Bit-Sparsity Aware Acceleration With Compact CSD Code on Generic Matrix Multiplication
-
作者
Zhu, Zixuan; Zhou, Xiaolong; Wang, Chundong; Tian, Li; Huang, Zunkai; Zhu, Yongxin
-
刊物名称
IEEE TRANSACTIONS ON COMPUTERS
-
年、卷、文献号
2025, 2,
-
关键词
Zhu, Zixuan; Zhou, Xiaolong; Wang, Chundong; Tian, Li; Huang, Zunkai; Zhu, Yongxin
-
摘要
The ever-increasing demand for matrix multiplication in artificial intelligence (AI) and generic computing emphasizes the necessity of efficient computing power accommodating both floating-point (FP) and quantized integer (QINT). While state-of-the-art bit-sparsity-aware acceleration techniques have demonstrated impressive performance and efficiency in neural networks through software-driven methods such as pruning and quantization, these approaches are not always feasible in typical generic computing scenarios. In this paper, we propose Bit-Cigma, a hardware-centric architecture that leverages bit-sparsity to accelerate generic matrix multiplication.
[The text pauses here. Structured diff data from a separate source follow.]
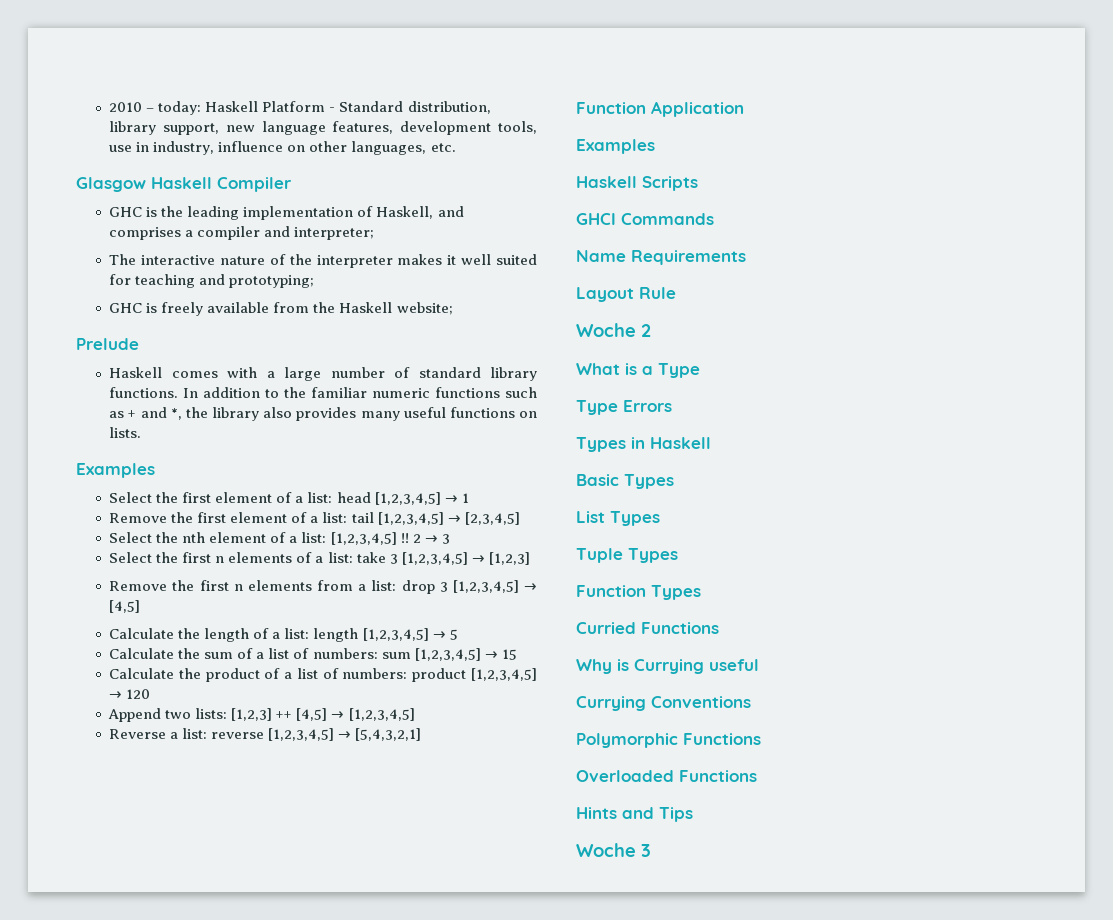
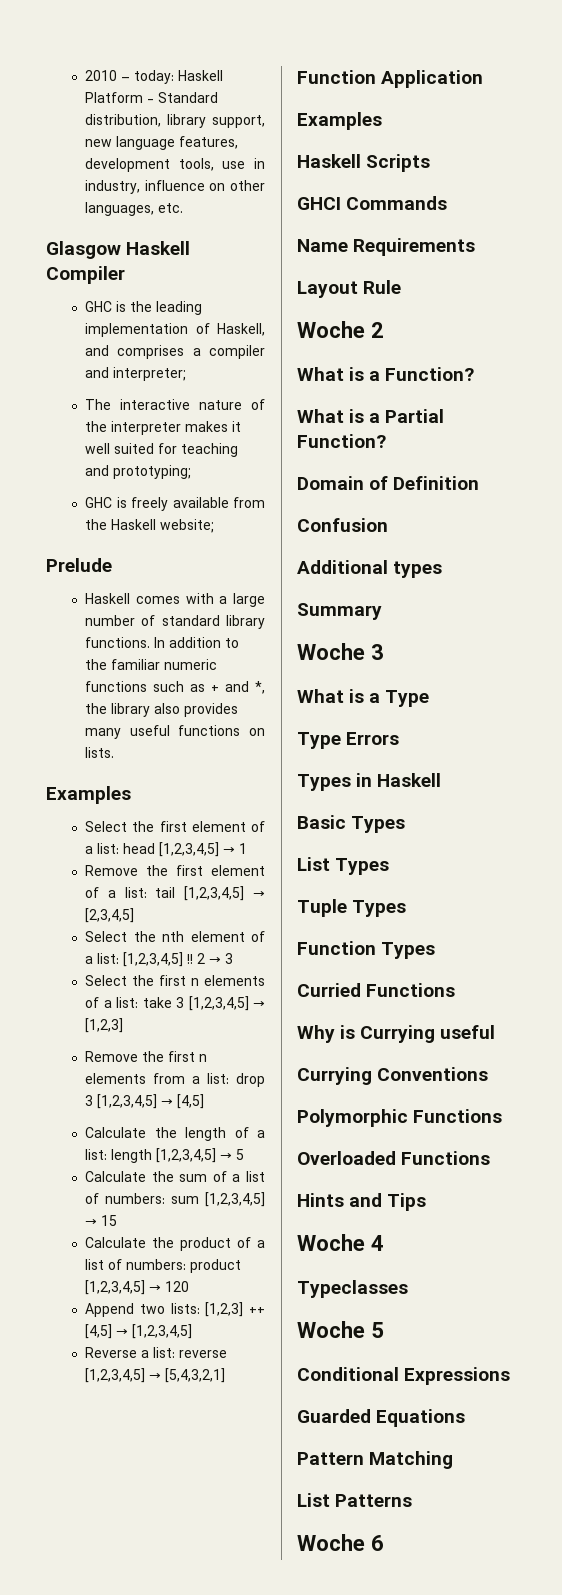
+ What is a Function?
+ What is a Partial Function?
+ Domain of Definition
+ Confusion
+ Additional types
+ Summary
+ Woche 3
- Woche 3
+ Woche 4
+ Typeclasses
+ Woche 5
+ Conditional Expressions
+ Guarded Equations
+ Pattern Matching
+ List Patterns
+ Woche 6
Bit-Cigma features (1) CCSD encoding, an optimized on-chip sparsification technique based on canonical signed digit (CSD) representation; (2) segmented dot product, a multi-stage exponent matching technique for long FP vectors; and (3) the versatility to efficiently process both FP and QINT data types. CCSD encoding halves the cost of CSD encoding while achieving optimal bit-sparsity, and segmented dot product improves both accuracy and throughput. Bit-Cigma cores are implemented using 65 nm technology at 1 GHz, demonstrating substantial gains in performance and efficiency for both FP and QINT configurations. Compared to state-of-the-art Bitlet, Bit-Cigma achieves 3.2x performance, 6.1x area efficiency, and 15.3x energy efficiency when processing FP32 data while ensuring zero computing error.